* **ASSIGNMENT**
Reproduce the data below exactly. Skip the pictures.
═══ SUPPLIED MATERIAL ═══
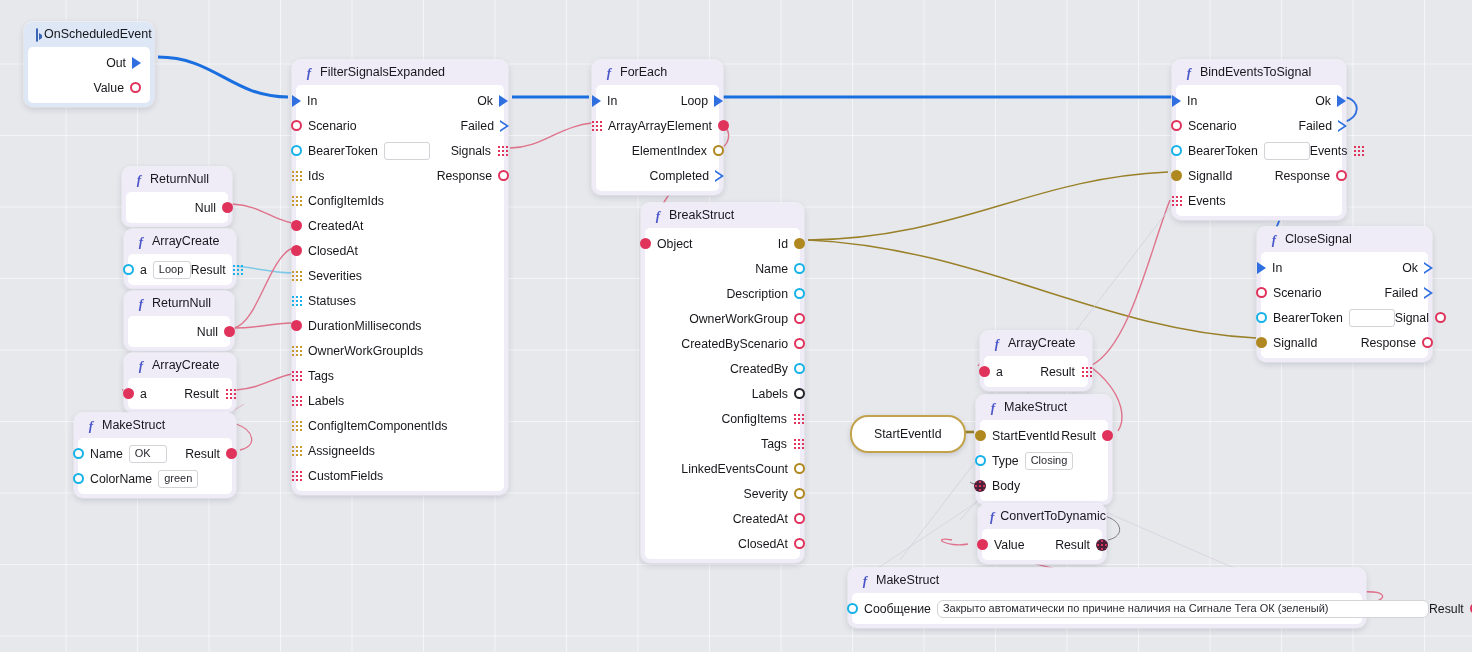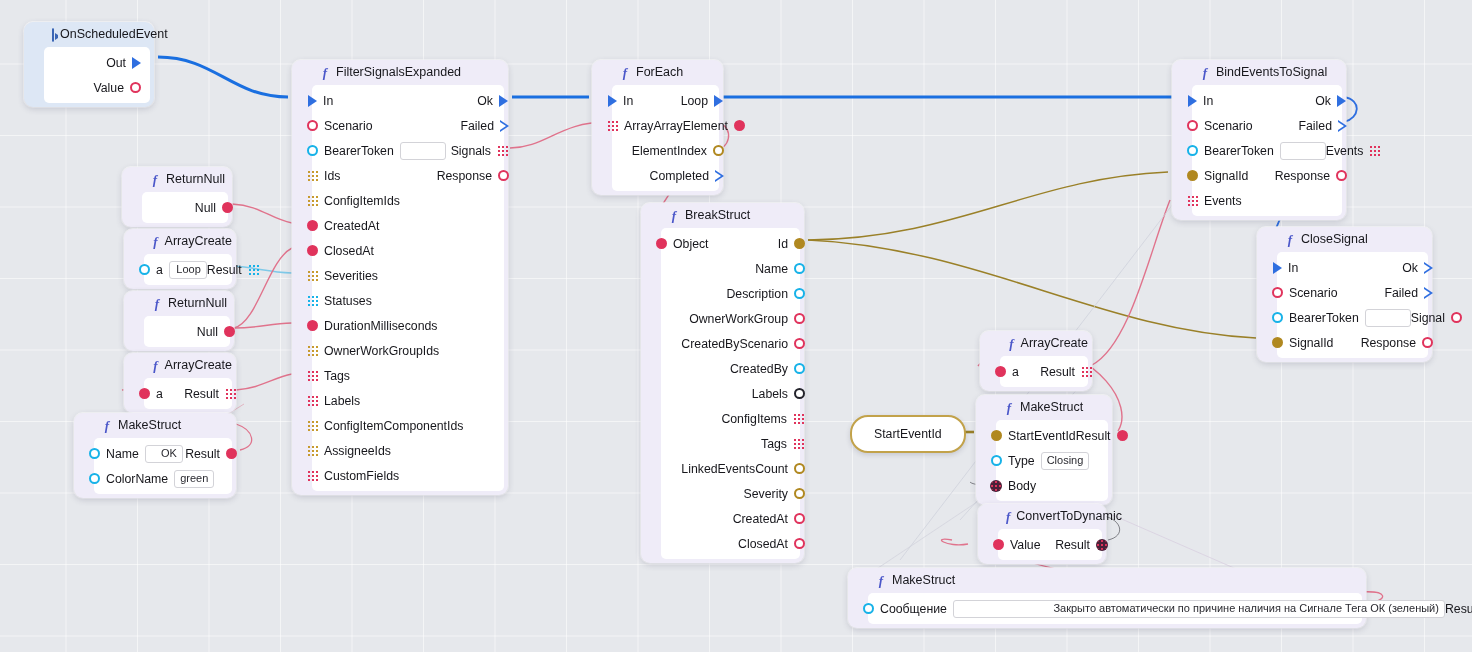--- a/index.html
+++ b/index.html
@@ -27,7 +27,7 @@
     border-radius:9px;
     background:#efecf8;
     box-shadow:0 2px 6px rgba(60,60,90,.20), 0 0 0 1px rgba(255,255,255,.65);
-    padding:0 4px 4px 20px;
+    padding:0 4px 4px 4px;
     box-sizing:border-box;
   }
   .node.evt{background:#dde7f5;}

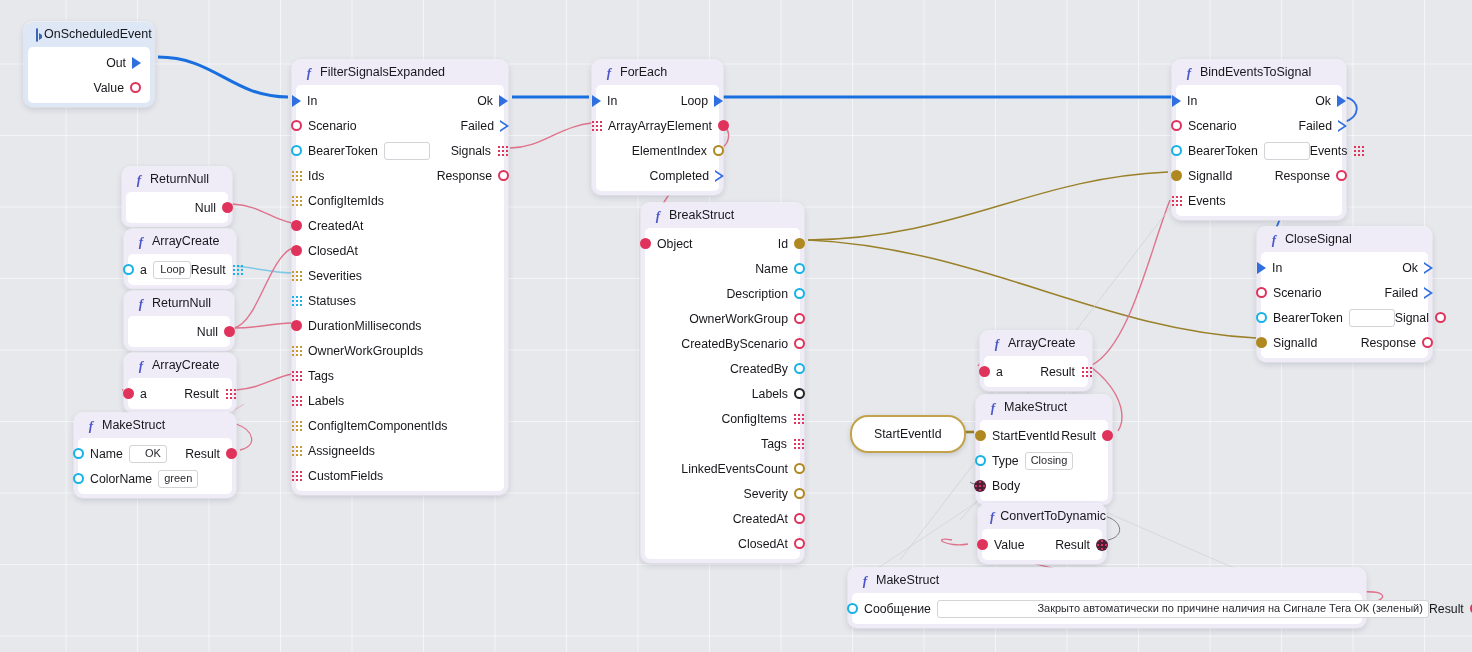--- a/index.html
+++ b/index.html
@@ -60,7 +60,7 @@
   
   .row{
     position:relative;display:flex;align-items:center;
-    height:25px;font-size:12.3px;color:#17171c;white-space:nowrap;text-align:right;
+    height:25px;font-size:12.3px;color:#17171c;white-space:nowrap;
   }
   .row .lft{display:flex;align-items:center;gap:6px;padding-left:9px;}
   .row .rgt{margin-left:auto;display:flex;align-items:center;gap:6px;padding-right:9px;}

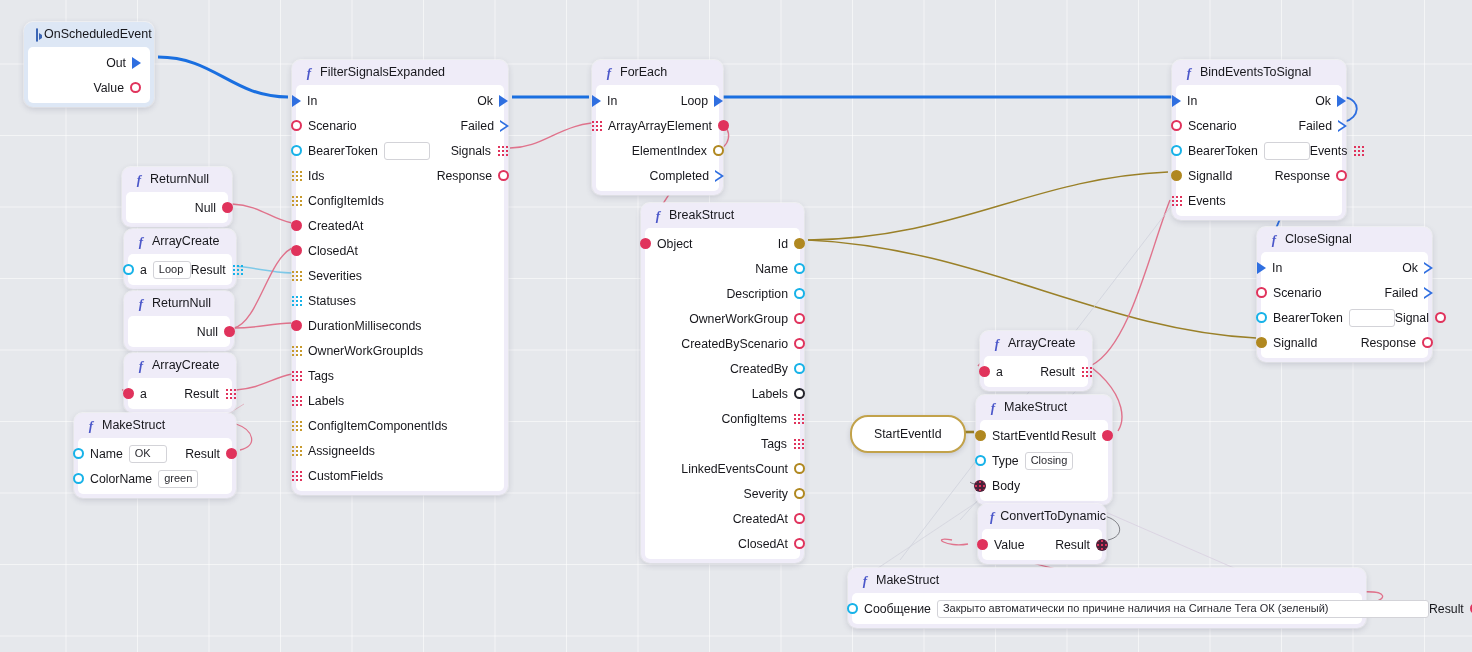--- a/index.html
+++ b/index.html
@@ -74,7 +74,7 @@
     padding:0 5px;min-width:26px;display:inline-block;
     overflow:hidden;text-overflow:ellipsis;white-space:nowrap;
   }
-  .vbox.wide{width:480px;}
+  .vbox.wide{width:480px;border-radius:6px;}
   .vbox.empty{width:34px;}
 
   

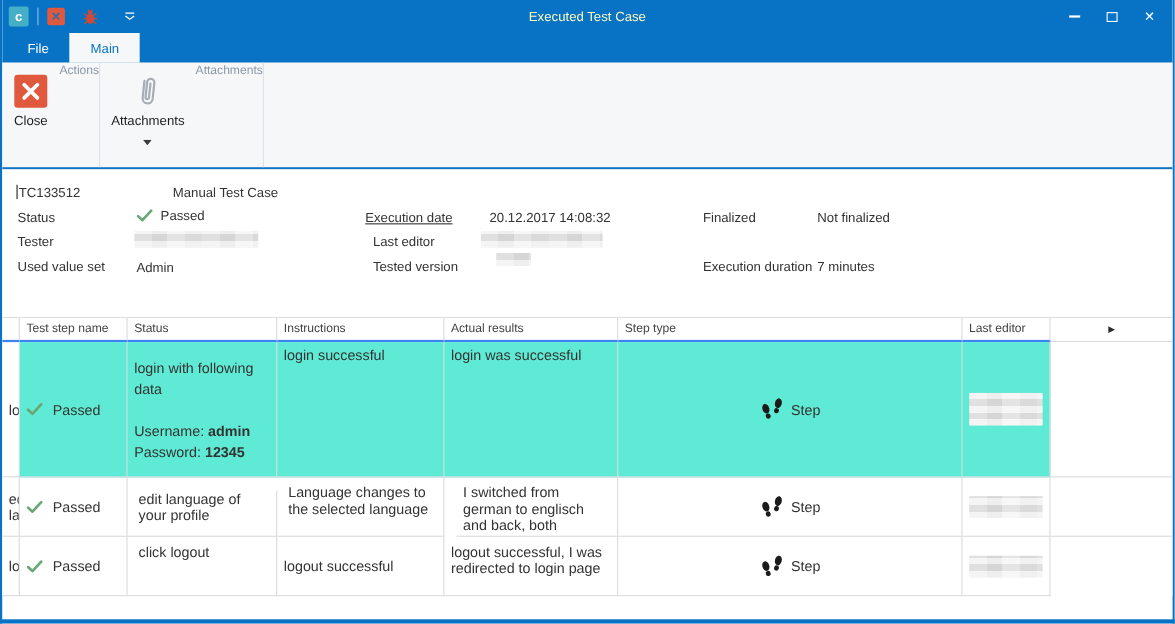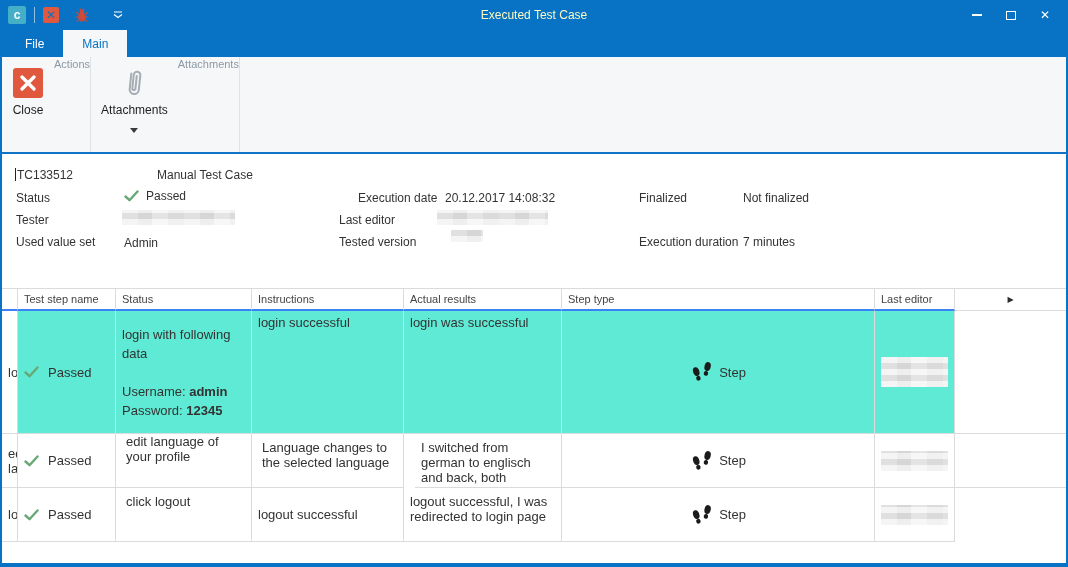--- a/index.html
+++ b/index.html
@@ -170,7 +170,7 @@
     <span class="fld" style="left:14px; top:81px;">Used value set</span>
     <span class="fld" style="left:122px; top:82px;">Admin</span>
 
-    <span class="fld" style="left:356px; top:37px;">Execution date</span>
+    <span class="fld" style="left:330px; top:37px;text-decoration:underline;">Execution date</span>
     <span class="fld" style="left:443px; top:37px;">20.12.2017 14:08:32</span>
     <span class="fld" style="left:337px; top:59px;">Last editor</span>
     <span class="redacted" style="left:435px; top:56px; width:111px; height:15px;"></span>

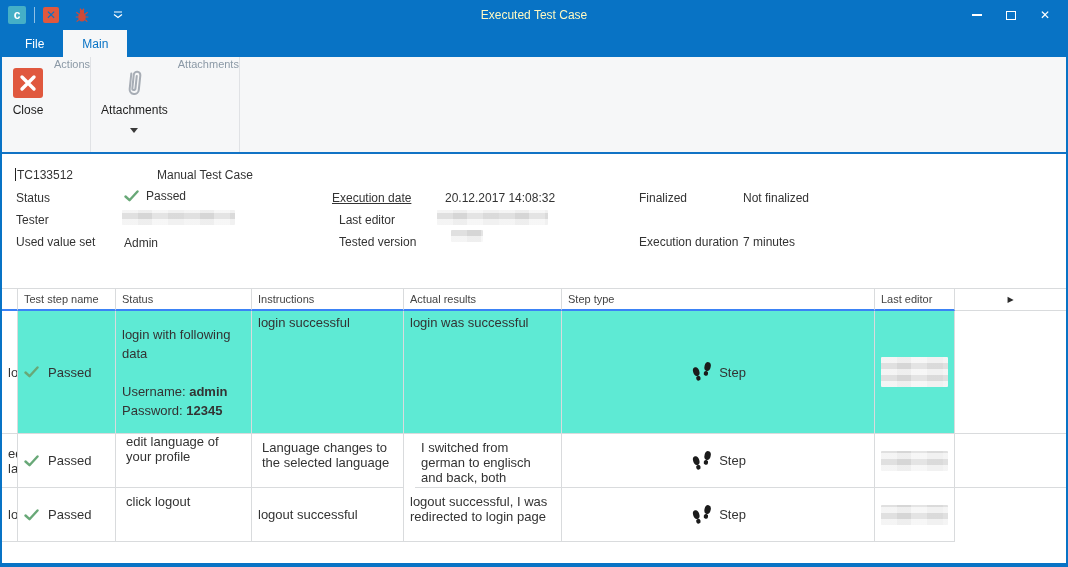--- a/index.html
+++ b/index.html
@@ -238,7 +238,7 @@
         </svg>
       <span>Passed</span>
     </div>
-    <div class="gc" style="padding-top:0; padding-left:10px;">edit language of your profile</div>
+    <div class="gc" style="padding-top:0; padding-left:10px;margin-top:12px;">edit language of your profile</div>
     <div class="gc" style="padding-top:6px; padding-left:10px;">Language changes to the selected language</div>
     <div class="gc" style="padding-top:6px;margin-left:11px;">I switched from german to englisch and back, both changes have been applied as expected</div>
     <div class="gc steptype-cell">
═══
* **EXERCISE ANSWER**
--- a/index.html
+++ b/index.html
@@ -27,7 +27,7 @@
     border-radius:9px;
     background:#efecf8;
     box-shadow:0 2px 6px rgba(60,60,90,.20), 0 0 0 1px rgba(255,255,255,.65);
-    padding:0 4px 4px 20px;
+    padding:0 4px 4px 4px;
     box-sizing:border-box;
   }
   .node.evt{background:#dde7f5;}

--- a/index.html
+++ b/index.html
@@ -60,7 +60,7 @@
   
   .row{
     position:relative;display:flex;align-items:center;
-    height:25px;font-size:12.3px;color:#17171c;white-space:nowrap;text-align:right;
+    height:25px;font-size:12.3px;color:#17171c;white-space:nowrap;
   }
   .row .lft{display:flex;align-items:center;gap:6px;padding-left:9px;}
   .row .rgt{margin-left:auto;display:flex;align-items:center;gap:6px;padding-right:9px;}

--- a/index.html
+++ b/index.html
@@ -74,7 +74,7 @@
     padding:0 5px;min-width:26px;display:inline-block;
     overflow:hidden;text-overflow:ellipsis;white-space:nowrap;
   }
-  .vbox.wide{width:480px;}
+  .vbox.wide{width:480px;border-radius:6px;}
   .vbox.empty{width:34px;}
 
   

--- a/index.html
+++ b/index.html
@@ -170,7 +170,7 @@
     <span class="fld" style="left:14px; top:81px;">Used value set</span>
     <span class="fld" style="left:122px; top:82px;">Admin</span>
 
-    <span class="fld" style="left:356px; top:37px;">Execution date</span>
+    <span class="fld" style="left:330px; top:37px;text-decoration:underline;">Execution date</span>
     <span class="fld" style="left:443px; top:37px;">20.12.2017 14:08:32</span>
     <span class="fld" style="left:337px; top:59px;">Last editor</span>
     <span class="redacted" style="left:435px; top:56px; width:111px; height:15px;"></span>

--- a/index.html
+++ b/index.html
@@ -238,7 +238,7 @@
         </svg>
       <span>Passed</span>
     </div>
-    <div class="gc" style="padding-top:0; padding-left:10px;">edit language of your profile</div>
+    <div class="gc" style="padding-top:0; padding-left:10px;margin-top:12px;">edit language of your profile</div>
     <div class="gc" style="padding-top:6px; padding-left:10px;">Language changes to the selected language</div>
     <div class="gc" style="padding-top:6px;margin-left:11px;">I switched from german to englisch and back, both changes have been applied as expected</div>
     <div class="gc steptype-cell">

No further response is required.